You will work at our facility located in Palo Alto, California. 
 Your salary will be $22,250 per month, less payroll deductions and all
required withholdings. Your salary will be paid bi-weekly. You shall be entitled to participate in all incentive, savings and retirement plans, practices, policies and programs maintained or sponsored by the Company from time to time for the benefit
of its employees generally or its executive officers generally. You will be eligible for standard benefits, such as medical insurance, sick leave, vacations and holidays to the extent applicable generally to other executive officers of the Company.
Details about these benefits will be provided in an Employee Handbook and in Summary Plan Descriptions, which will be prepared by the Company and made available for your review in due course. 
 The terms of the Incentive Stock Option and Change of Control Provisions discussed below have been recommended by the Bayhill Compensation Committee for
approval to the Bayhill Board of Directors.
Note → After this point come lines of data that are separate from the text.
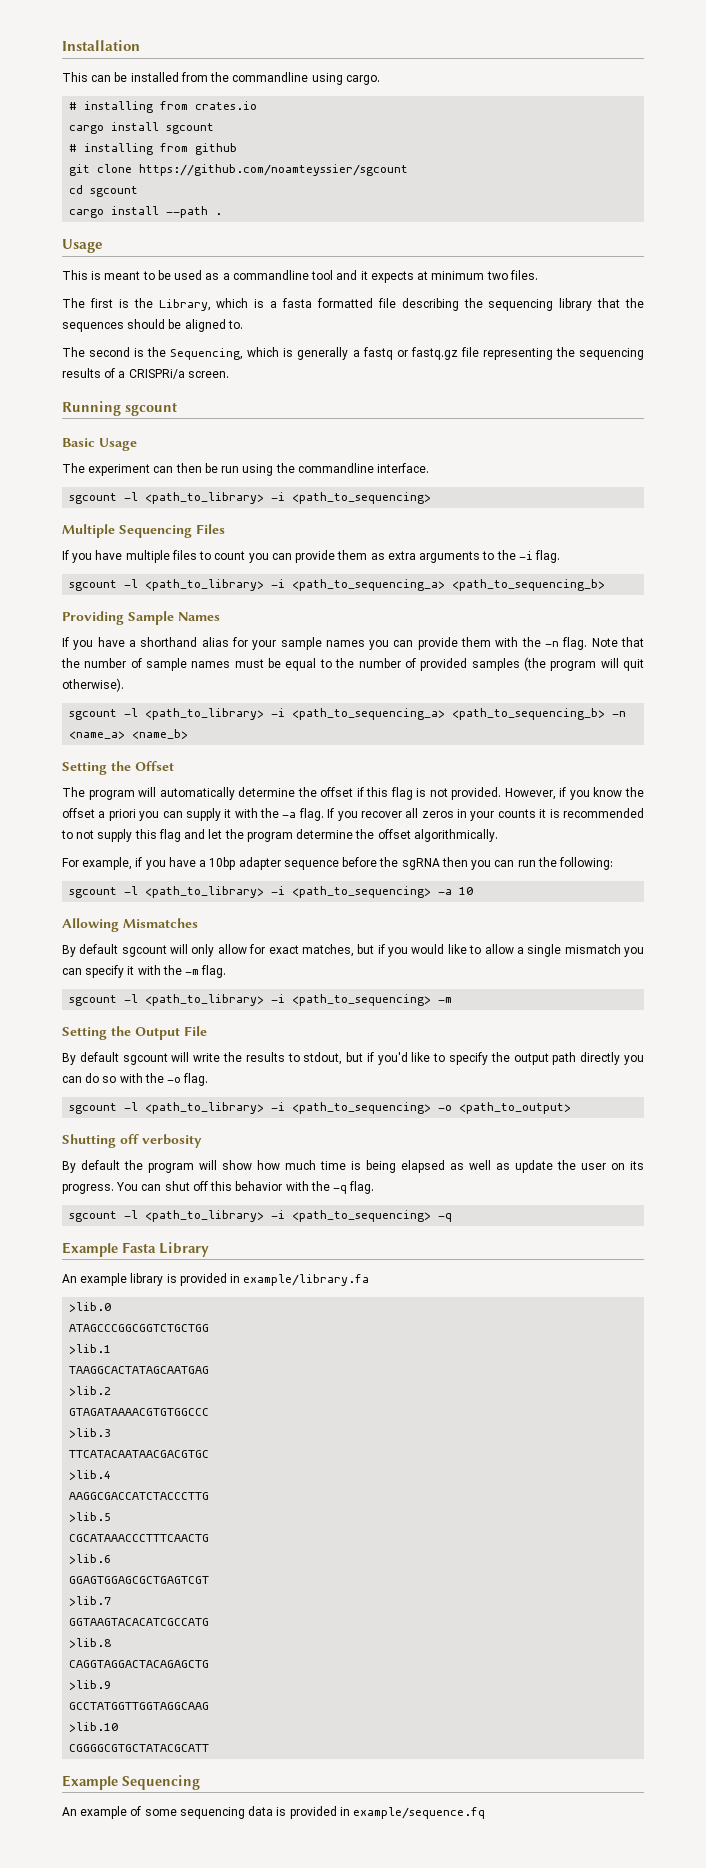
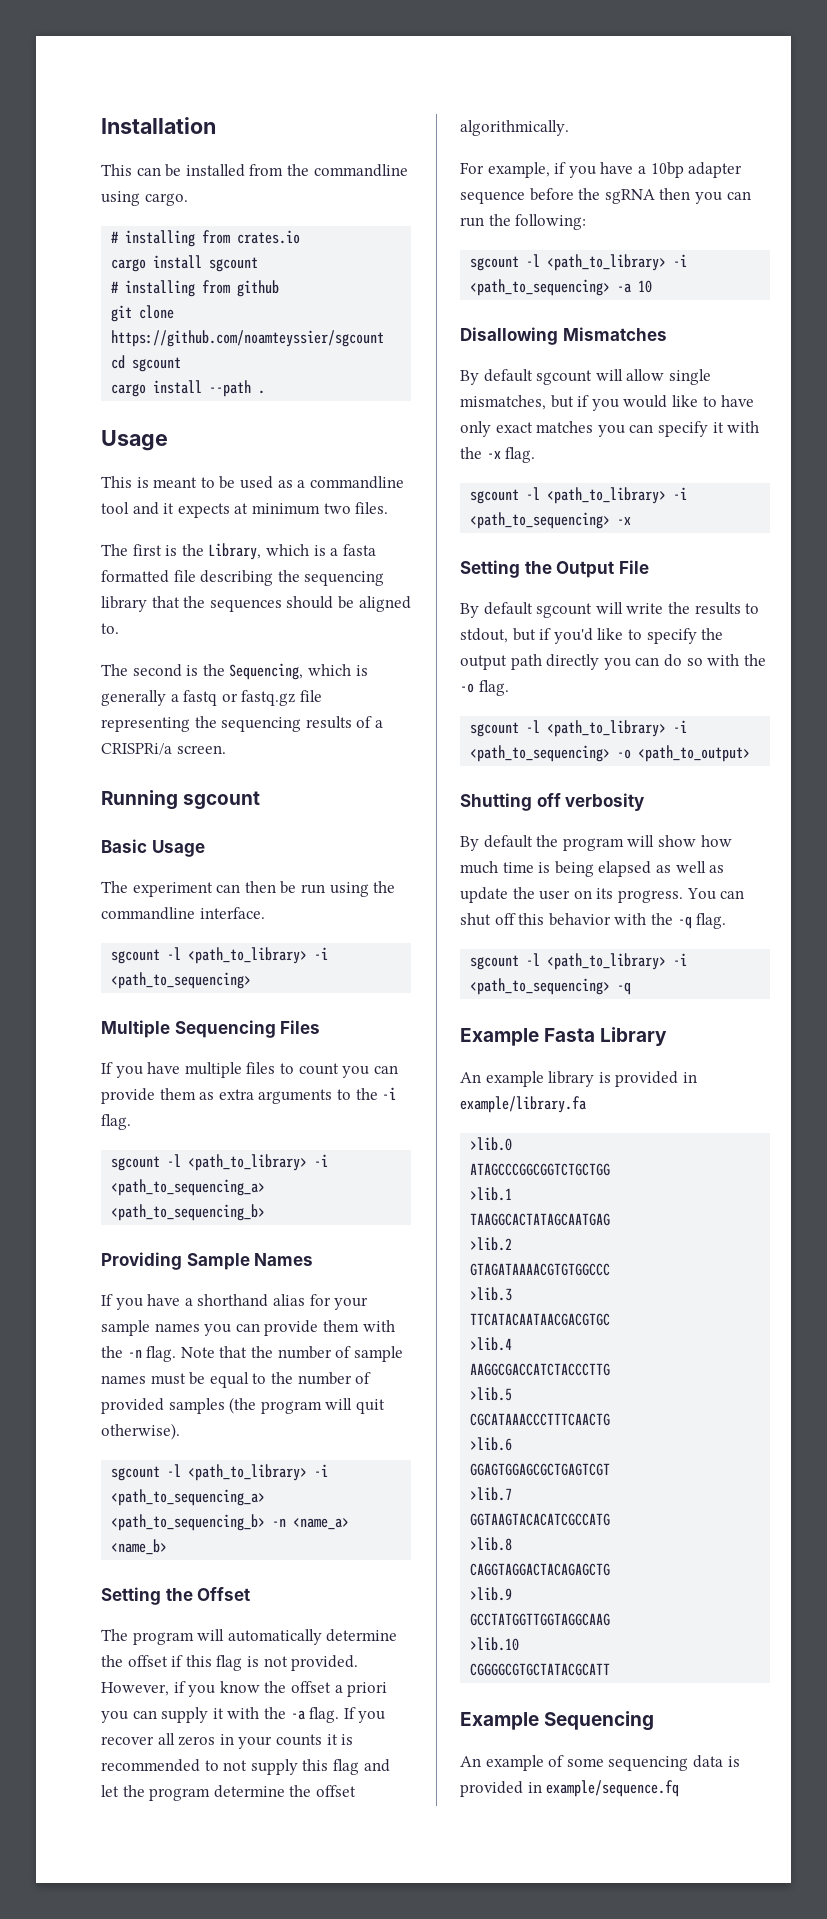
- Allowing Mismatches
+ Disallowing Mismatches
- By default sgcount will only allow for exact matches, but if you would like to allow a single mismatch you can specify it with the -m flag.
- sgcount -l <path_to_library> -i <path_to_sequencing> -m
+ By default sgcount will allow single mismatches, but if you would like to have only exact matches you can specify it with the -x flag.
+ sgcount -l <path_to_library> -i <path_to_sequencing> -x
We anticipate that the Board of Directors will confirm the Compensation Committee recommendations at its meeting on March 22, 2007. In any event, we are undertaking a Internal Revenue Code
Section 409A independent appraisal of the Common Stock. We do not expect that any stock option will be granted to you until such time as the independent appraisal has been provided to the. Board of Directors. 
 When the Board of Directors has such appraisal, we anticipate that you will be granted an Incentive Stock Option to purchase six hundred thousand
(600,000) shares of the Common Stock of the Company under the Company’s 2002 Equity Incentive Plan (the “Plan”). The exercise price per share of the Incentive Stock Option will be equal to the fair market value of the common
Stock on the date your stock option is granted by the Company’s Board of Directors. The current fair market value of the Common Stock of the Company is estimated to be approximately $0.11 per share. 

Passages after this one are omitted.